When insurance companies run the show, we pay more


Dedicated to affordable, quality healthcare and coverage for all Americans.

By Consumers Union on Wednesday, March 11th, 2009

You’ll be hearing a lot in the coming months about how we should trust the marketplace – ie, big insurance companies – more than our own government to provide us affordable health coverage. And how our leaders shouldn’t offer us the choice of a publicly run insurance plan in addition to private insurance options.

But a new study from the Kaiser Family Foundation finds that when insurance companies are allowed to run the show – as they now do in providing seniors a prescription drug benefit through Medicare Part D –seniors and taxpayers end up spending too much.

(A bit of background: When Congress agreed to give seniors Medicare drug coverage in 2003, it expressly forbid Medicare from offering its own plan, or negotiating to get lower drug prices, even though taxpayer money funds the program. Rather, it let private insurance companies — who lobbied hard to keep government out of the way — offer drug insurance to seniors, claiming that choice and competition would bring down costs.)

Kaiser found most seniors enrolled in these private insurance plans spent an average of $360 to $520 more on their prescription drugs in 2006 than they would have if they had chosen the lowest-cost plan available. Some spent as much as $1,360 more. As researchers noted, seniors wanted to save money — 72 percent reported that the cost for each prescription was a very important factor in picking a drug plan. But they didn’t end up getting the lowest price, and worse, paid too much.

As Consumers Union has found, many of these private insurance plans offer a sort of ‘bait and switch,’ promoting low costs for drugs during the open enrollment period, but then hiking prices once seniors pick a plan and are locked in for a year.

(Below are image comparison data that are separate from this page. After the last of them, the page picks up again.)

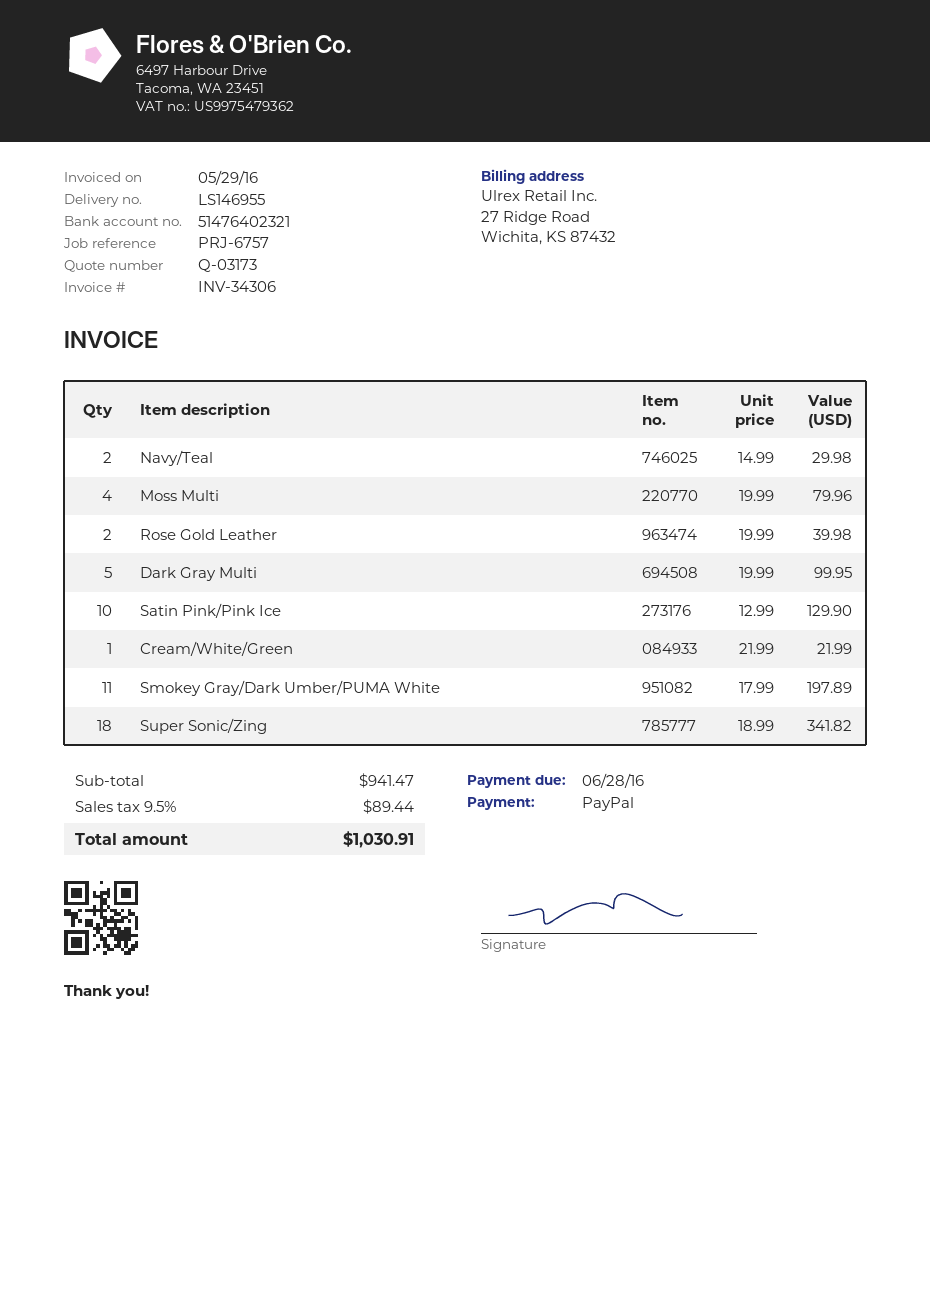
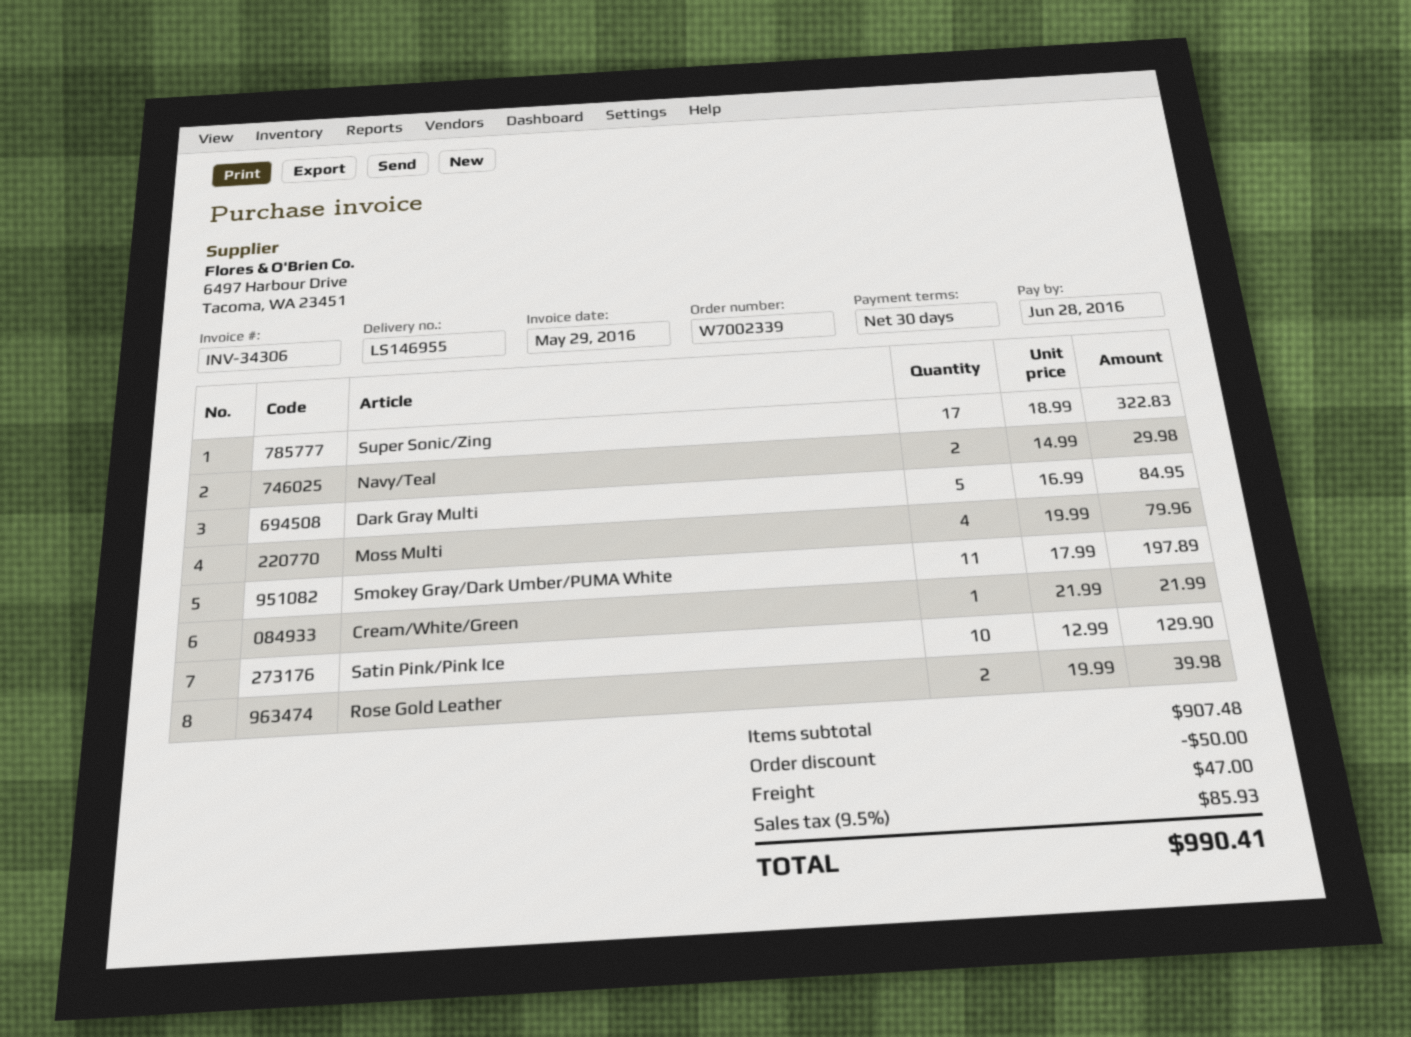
Dark Gray Multi: 5 x 19.99 = 99.95 -> 5 x 16.99 = 84.95
Super Sonic/Zing: 18 x 18.99 = 341.82 -> 17 x 18.99 = 322.83
subtotal: 941.47 -> 907.48
discount: none -> 50.00
shipping: none -> 47.00
tax: 9.5% = 89.44 -> 9.5% = 85.93
total: 1030.91 -> 990.41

The Kaiser study also notes that seniors were overwhelmed by too many plans to choose from. In 2006, the typical county in the nation had 48 plans, while some had more than 70 choices. Kaiser reports that nearly three-fourths of seniors felt that the drug benefit was too complicated, and when asked if they’d prefer Medicare picking a handful of plans with certain standards so seniors would have an easier time choosing, 60 percent agreed.

“The unprecedented privatization of a public insurance function embedded in the Medicare Part D program provides an excellent opportunity to understand how well individuals handle choice in their public insurance options. The results presented here suggest that the answer is “not very well” in terms of maximizing savings to the consumer; most seniors in this analysis did not choose the lowest-cost Part D plan available to them in 2006,” the Kaiser report finds.

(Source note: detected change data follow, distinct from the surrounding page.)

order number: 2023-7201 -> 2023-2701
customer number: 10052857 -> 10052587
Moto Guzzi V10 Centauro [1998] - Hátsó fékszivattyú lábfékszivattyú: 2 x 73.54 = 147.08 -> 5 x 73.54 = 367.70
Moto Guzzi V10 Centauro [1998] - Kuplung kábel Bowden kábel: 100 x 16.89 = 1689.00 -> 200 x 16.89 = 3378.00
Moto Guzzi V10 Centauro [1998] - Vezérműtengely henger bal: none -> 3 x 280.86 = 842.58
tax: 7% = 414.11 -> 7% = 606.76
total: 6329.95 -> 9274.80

Not only did seniors choose plans that cost them – and taxpayers — more, most tend to stick with the same insurance plan because shopping and switching is too confusing. Insurance companies count on that to keep their profits up.

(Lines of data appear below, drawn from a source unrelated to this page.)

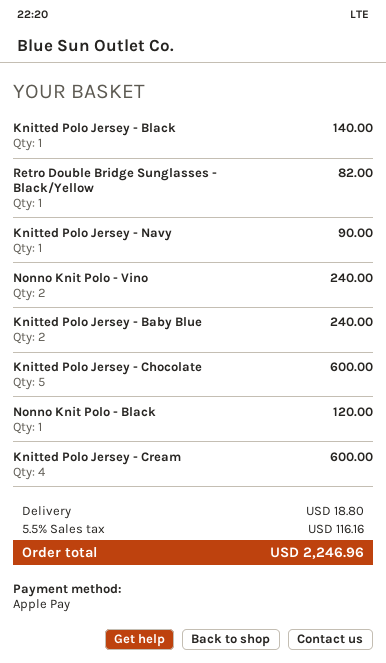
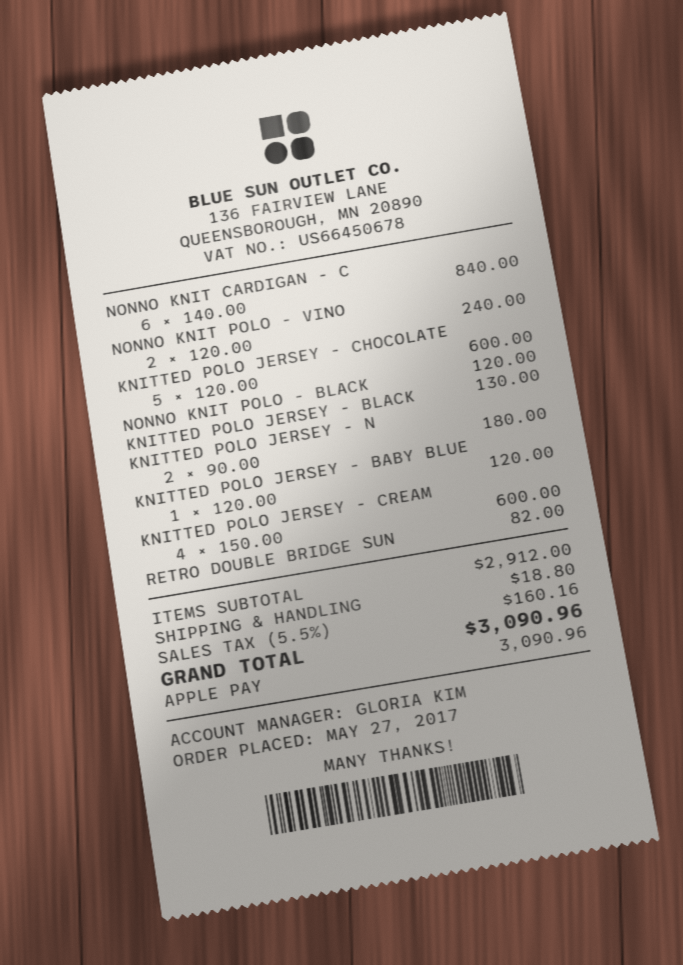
Knitted Polo Jersey - Black: 1 for 140.00 -> 1 for 130.00
Knitted Polo Jersey - Navy: 1 for 90.00 -> 2 for 180.00
Knitted Polo Jersey - Baby Blue: 2 for 240.00 -> 1 for 120.00
NONNO KNIT CARDIGAN - C: none -> 6 for 840.00
tax: 5.5% = 116.16 -> 5.5% = 160.16
total: 2246.96 -> 3090.96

Since letting private insurance companies run the show, many members of Congress have tried – unsuccessfully – to let Medicare offer a drug coverage plan. Or at least to negotiate lower drug prices, which a Congressional study found could save taxpayers $61 billion over a decade. But the powerful insurance and drug company lobby have made sure those efforts have gone nowhere.

As our leaders tackle health reform this year and try to get us more affordable health insurance and more dependable coverage, let’s hope they pay more attention to the costly lessons learned from the privatization of the Medicare drug benefit than the insurance industry scare tactics against allowing our government to offer its own choice of health coverage.